TASK STATEMENT :: Let the line containing "(140, 495) none" serve as the first line of the answer and the final line of the entries as its last, with every line between copied exactly.

^^^^

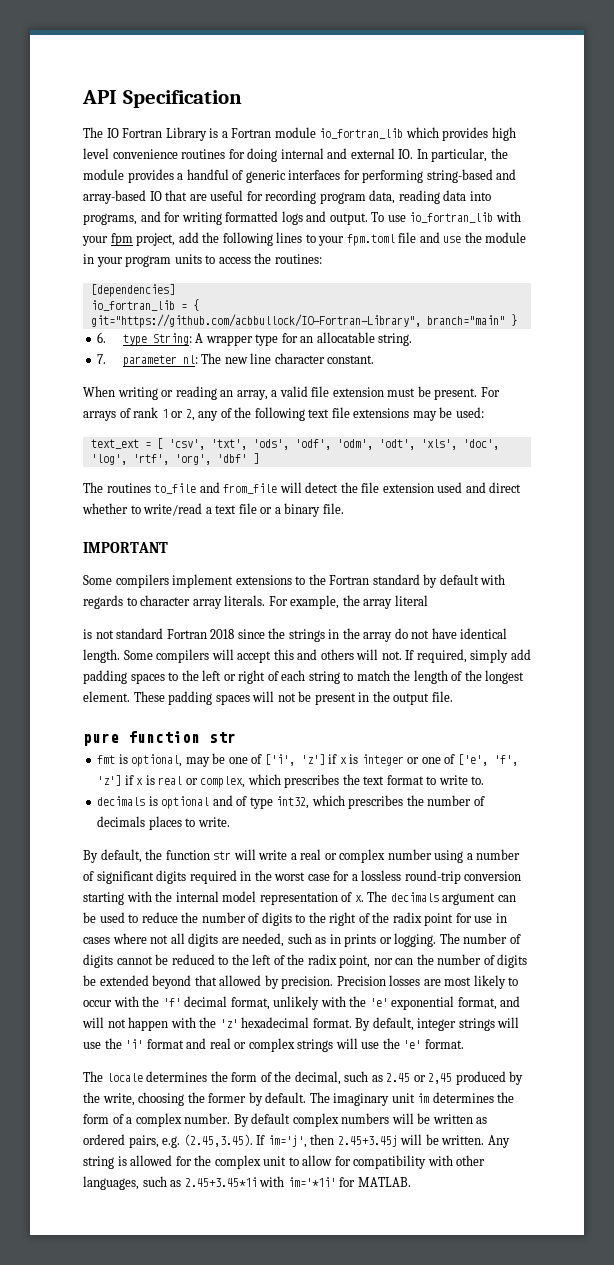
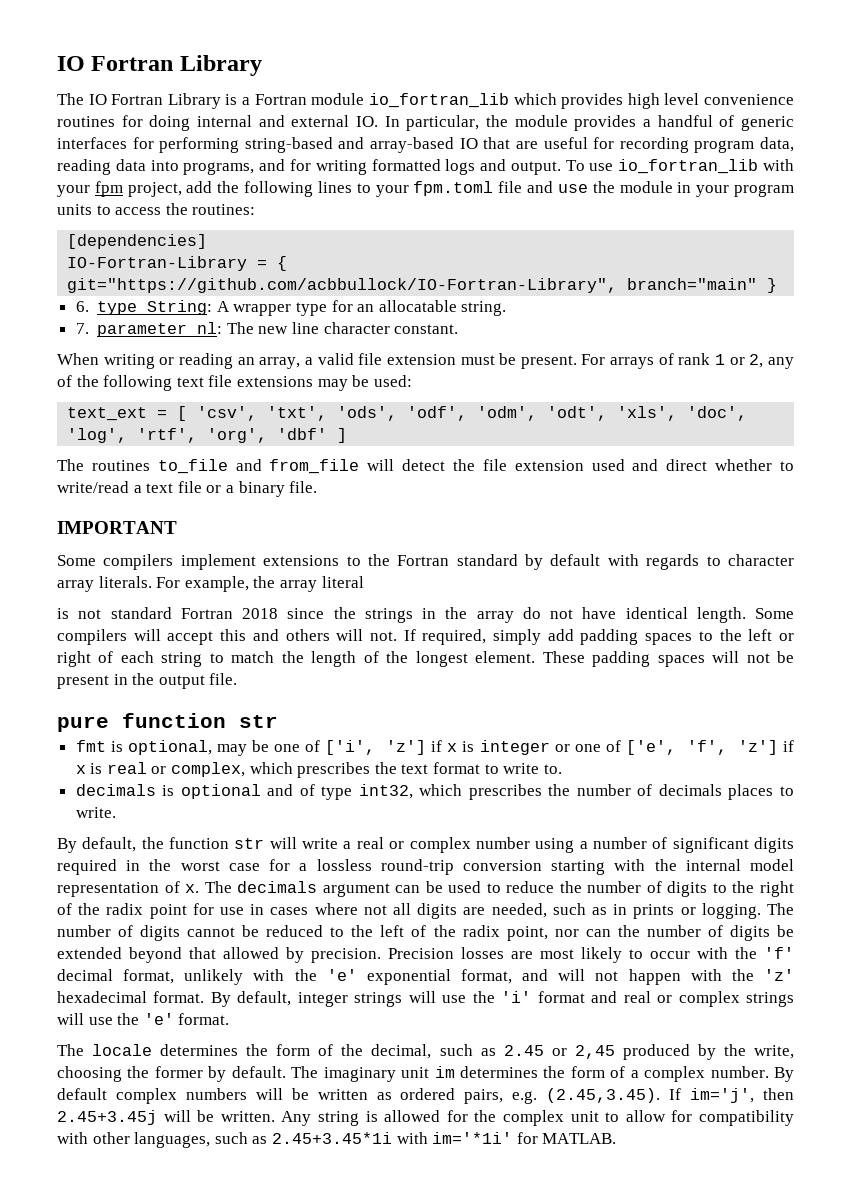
[82,90,242,108] API Specification -> [57,55,262,76] IO Fortran Library
[90,300,175,311] io_fortran_lib -> [67,256,248,271] IO-Fortran-Library

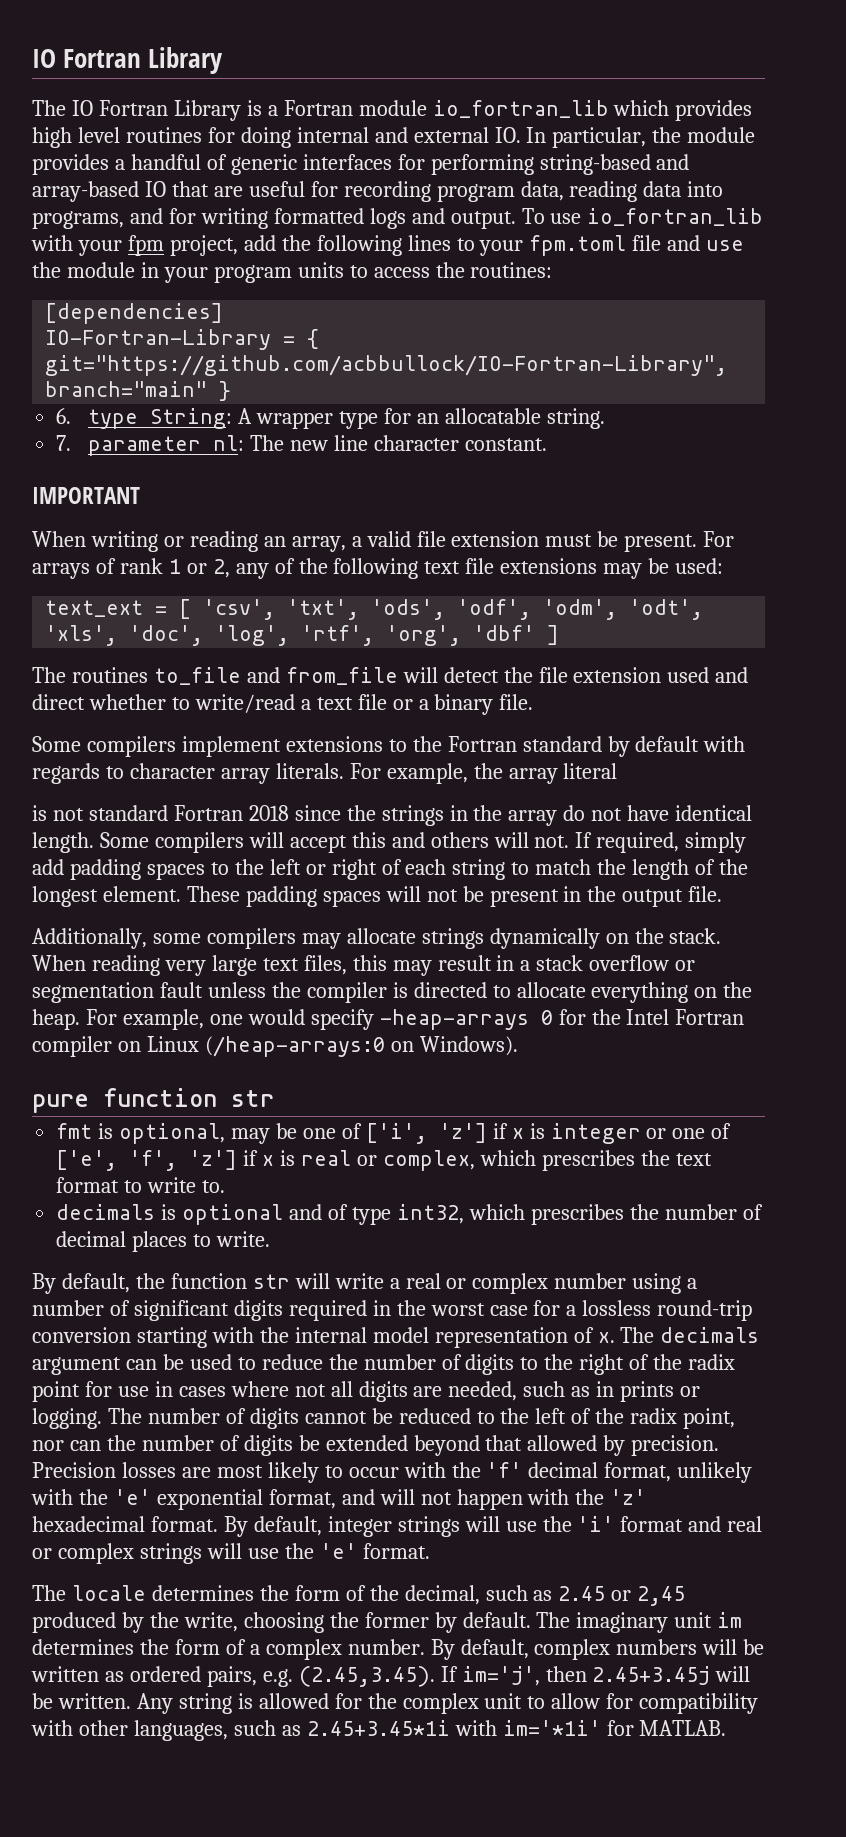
[703,94,794,105] convenience -> (120, 135) none
(459, 329) none -> [32,487,140,504] // IMPORTANT
[57,521,177,534] // IMPORTANT -> (534, 702) none
(238, 679) none -> [32,928,722,949] [32,955,696,976] [32,982,753,1003] [32,1009,745,1030] [32,1036,518,1057] // Additionally, some compilers may allocate strings dynamically on the stack. When reading very large text files, this may result in a stack overflow or segmentation fault unless the compiler is directed to allocate everything on the heap. For example, one would specify -heap-arrays 0 for the Intel Fortran compiler on Linux (/heap-arrays:0 on Windows).
[658,784,722,796] decimals -> [56,1231,127,1247] decimal
[57,1088,107,1100] default -> [460,1639,529,1659] default,

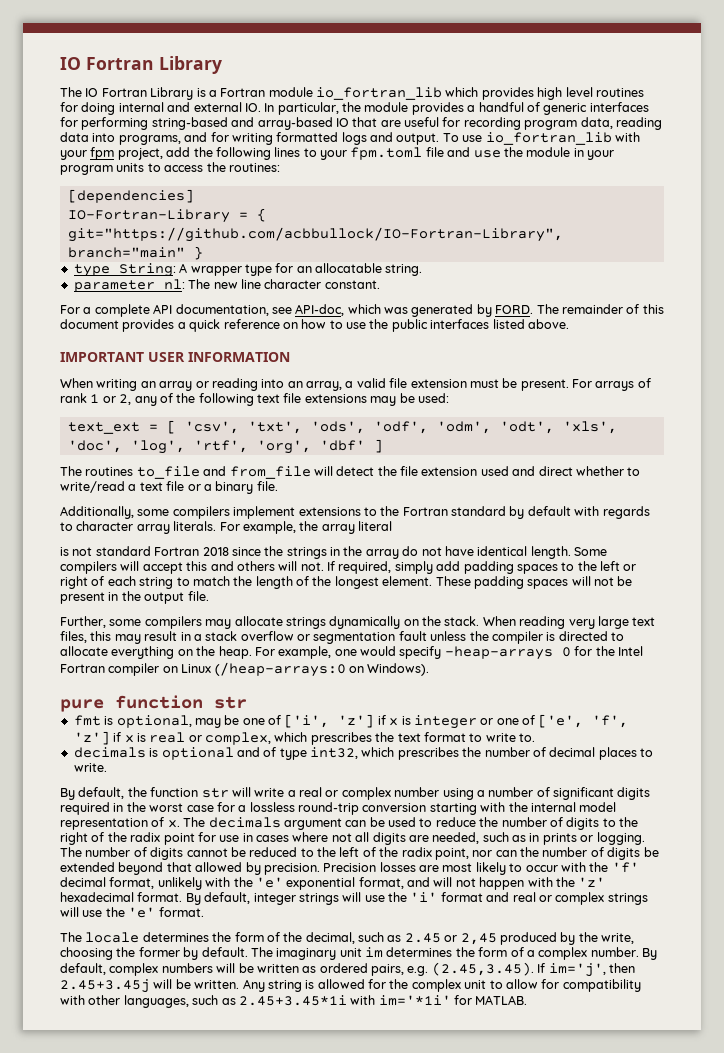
[56,408,72,424] 6. -> (203, 253) none
[56,435,72,451] 7. -> (423, 270) none
(547, 444) none -> [60,304,664,317] [60,319,569,332] // For a complete API documentation, see API-doc, which was generated by FORD. The remainder of this document provides a quick reference on how to use the public interfaces listed above.
(140, 495) none -> [148,352,290,362] USER INFORMATION
(158, 541) none -> [140,381,193,391] an array
(258, 541) none -> [261,379,285,388] into
[32,736,81,752] Some -> [60,506,170,519] Additionally, some
[32,928,147,949] Additionally, -> [60,616,106,628] Further,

^^^^

RESULT OF THE TASK ::
(140, 495) none -> [148,352,290,362] USER INFORMATION
(158, 541) none -> [140,381,193,391] an array
(258, 541) none -> [261,379,285,388] into
[32,736,81,752] Some -> [60,506,170,519] Additionally, some
[32,928,147,949] Additionally, -> [60,616,106,628] Further,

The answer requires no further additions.